§ **Input data**:
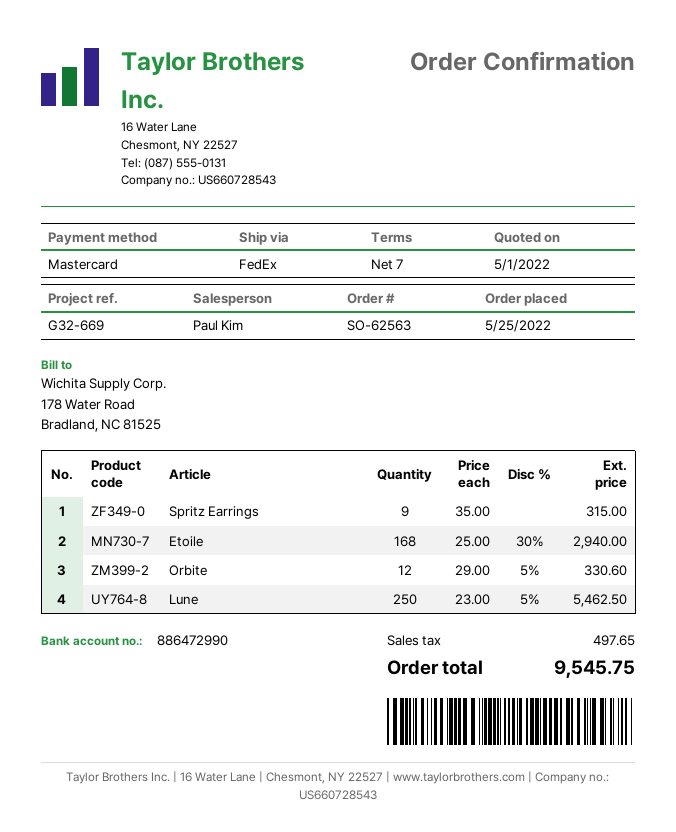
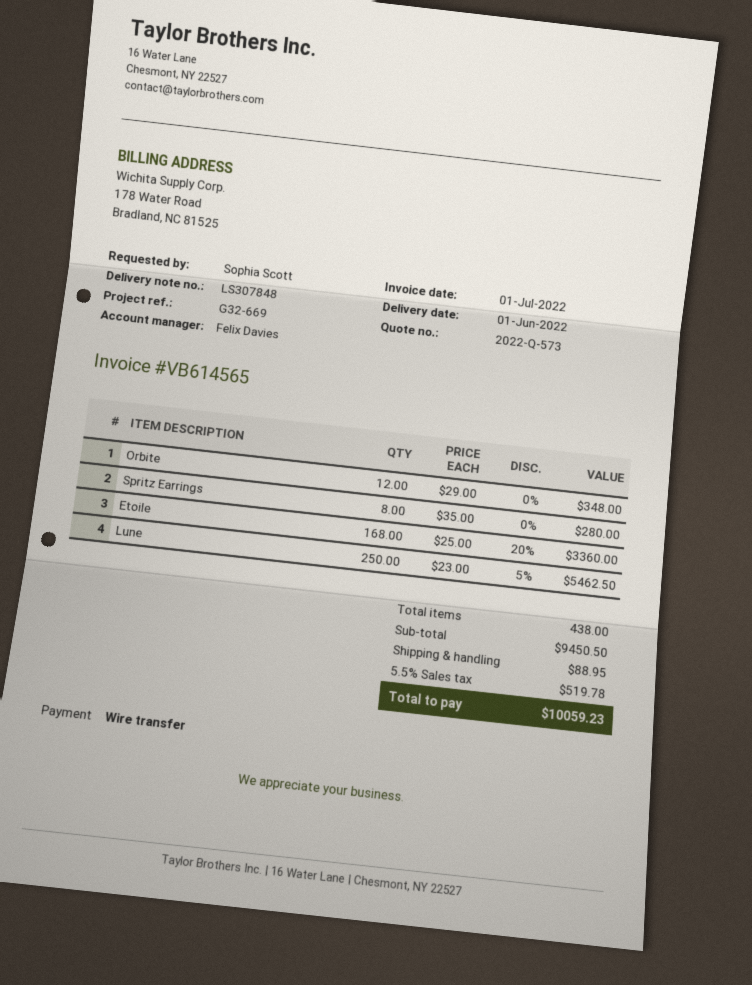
sales rep: Paul Kim -> Felix Davies
payment method: Mastercard -> bank transfer
Spritz Earrings: 9 x 35.00 = 315.00 -> 8 x 35.00 = 280.00
Etoile: 168 x 25.00 - 30% = 2940.00 -> 168 x 25.00 - 20% = 3360.00
Orbite: 12 x 29.00 - 5% = 330.60 -> 12 x 29.00 = 348.00
shipping: none -> 88.95
tax: 497.65 -> 519.78
total: 9545.75 -> 10059.23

§ **Task to carry out**: Restate all the material verbatim; omit every picture.

§ **Your solution**:
sales rep: Paul Kim -> Felix Davies
payment method: Mastercard -> bank transfer
Spritz Earrings: 9 x 35.00 = 315.00 -> 8 x 35.00 = 280.00
Etoile: 168 x 25.00 - 30% = 2940.00 -> 168 x 25.00 - 20% = 3360.00
Orbite: 12 x 29.00 - 5% = 330.60 -> 12 x 29.00 = 348.00
shipping: none -> 88.95
tax: 497.65 -> 519.78
total: 9545.75 -> 10059.23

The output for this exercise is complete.